YOUR INSTRUCTIONS: What you return should be only the lines in the entries below between the one holding "background: #000000 ->" and the one holding "-> <div> <span>14</span>", ends included, with every picture left out.

DATA TO PROCESS:

⁂

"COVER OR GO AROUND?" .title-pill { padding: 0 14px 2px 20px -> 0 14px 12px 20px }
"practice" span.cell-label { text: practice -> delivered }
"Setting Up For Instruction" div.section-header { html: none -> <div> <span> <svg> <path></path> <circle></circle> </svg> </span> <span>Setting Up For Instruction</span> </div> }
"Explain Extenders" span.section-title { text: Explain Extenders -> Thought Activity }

⁂

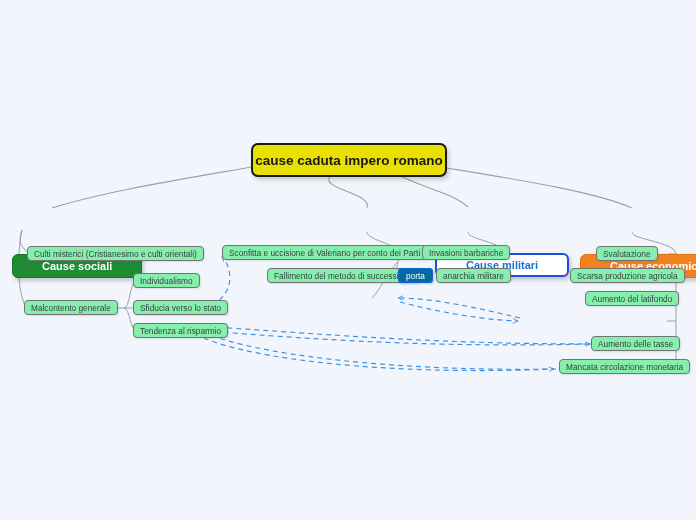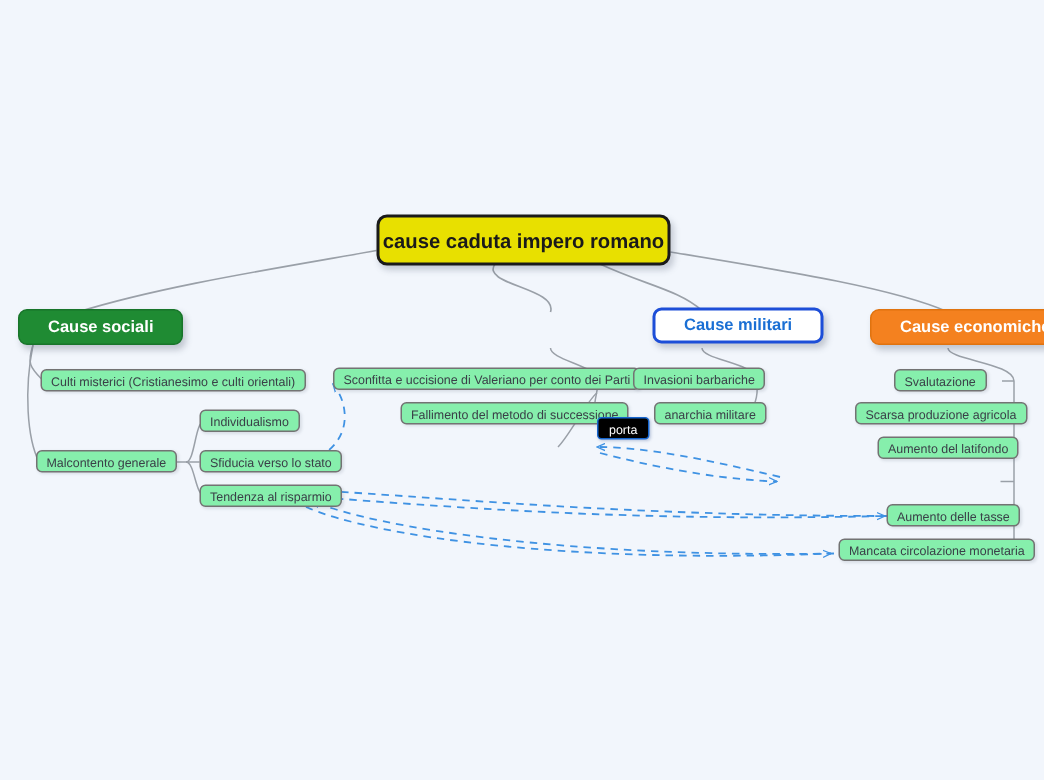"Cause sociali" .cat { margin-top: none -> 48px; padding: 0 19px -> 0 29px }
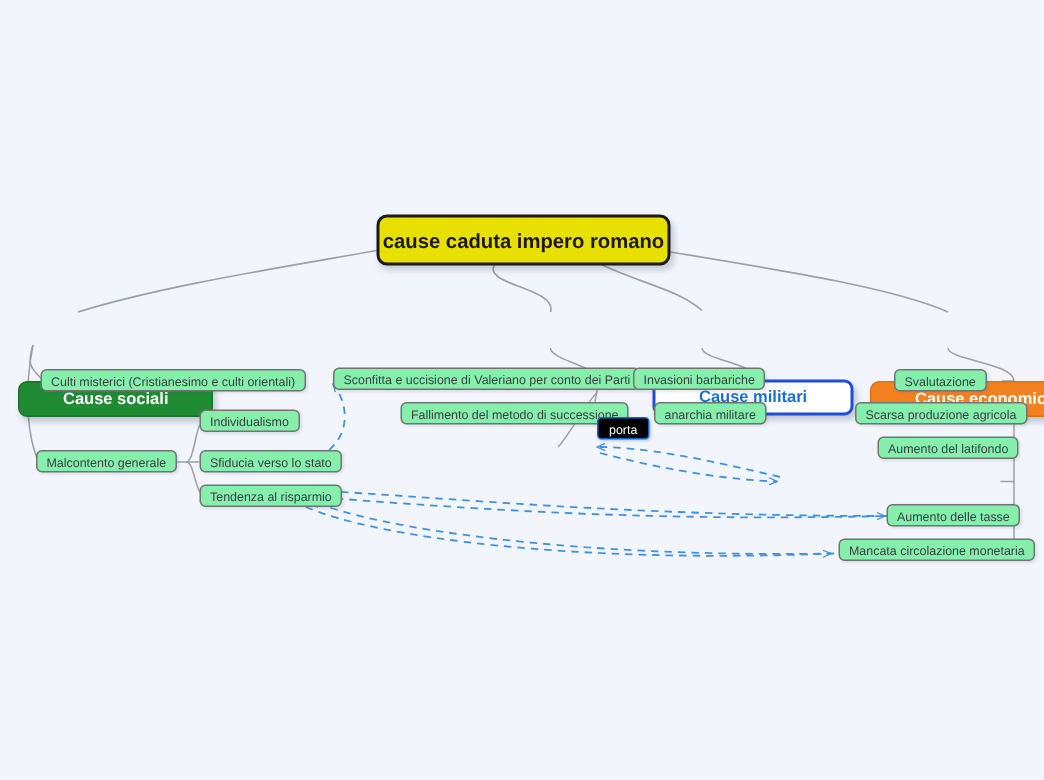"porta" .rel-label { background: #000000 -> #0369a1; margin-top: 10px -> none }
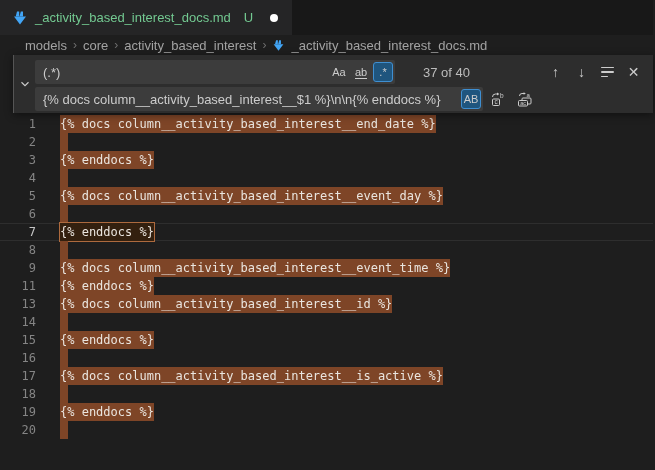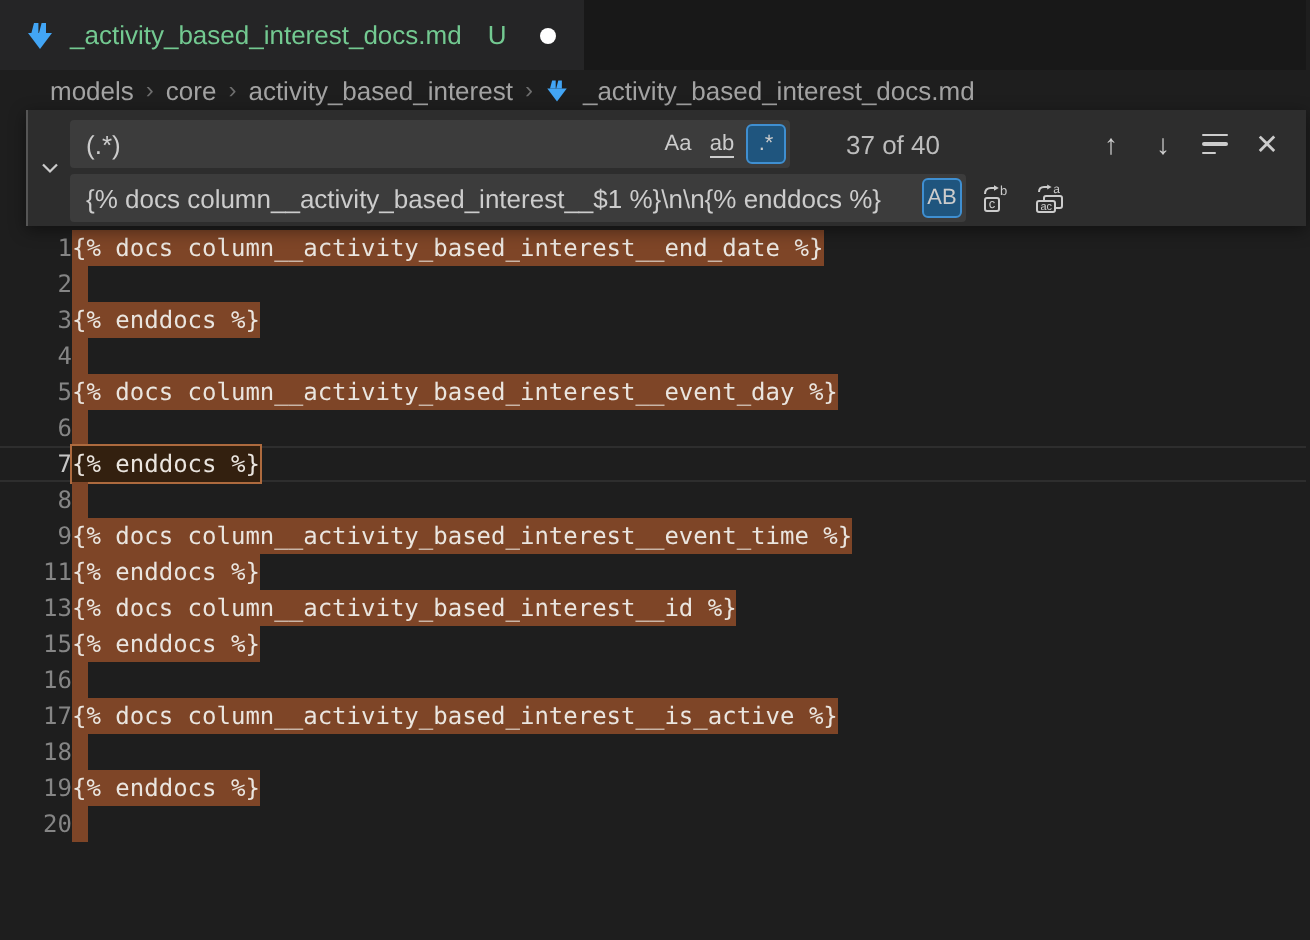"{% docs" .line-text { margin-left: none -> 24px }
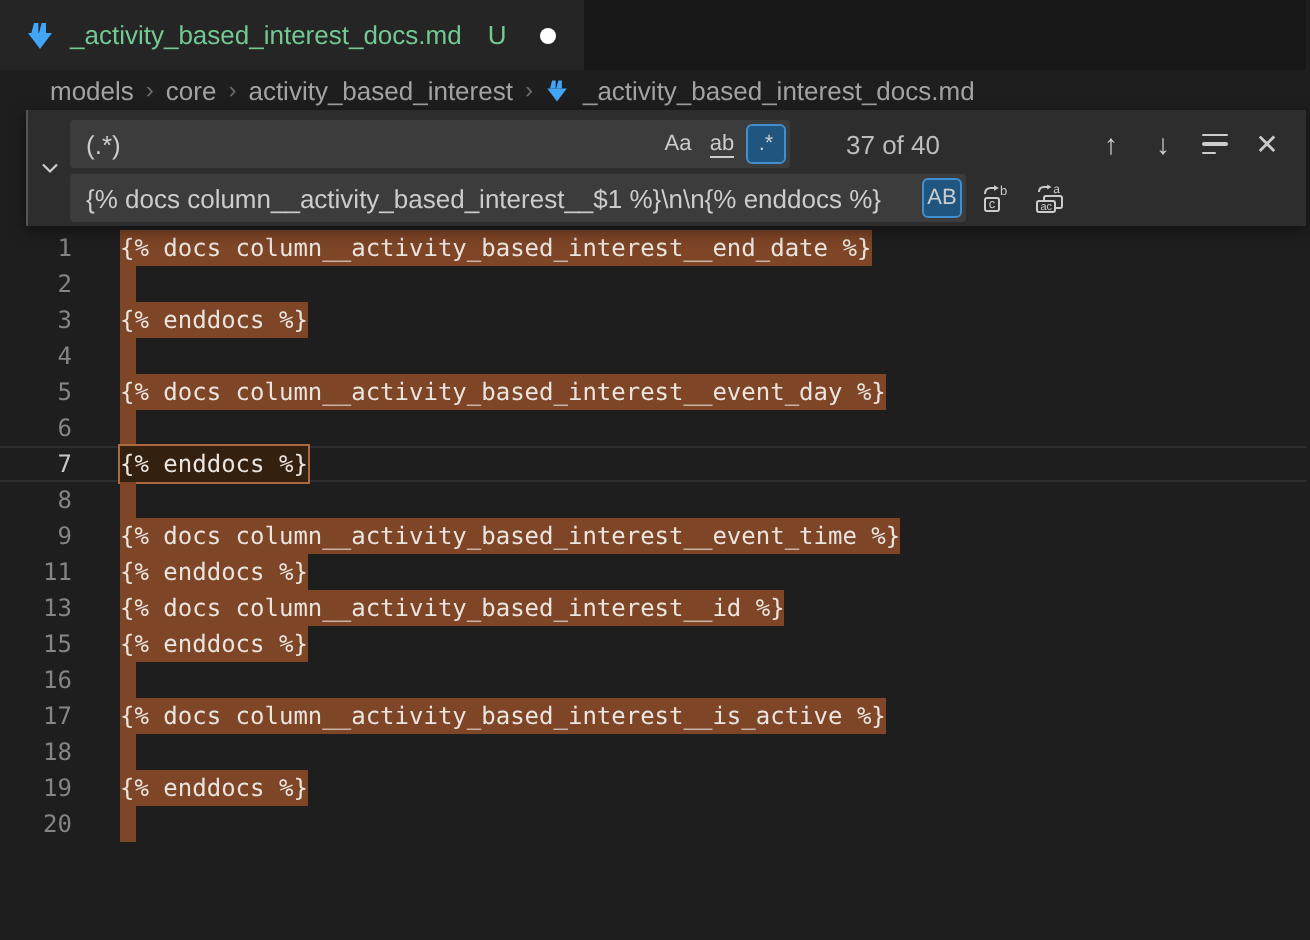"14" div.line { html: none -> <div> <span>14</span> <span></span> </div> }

⁂

SOLUTION BELOW:
"porta" .rel-label { background: #000000 -> #0369a1; margin-top: 10px -> none }
"{% docs" .line-text { margin-left: none -> 24px }
"14" div.line { html: none -> <div> <span>14</span> <span></span> </div> }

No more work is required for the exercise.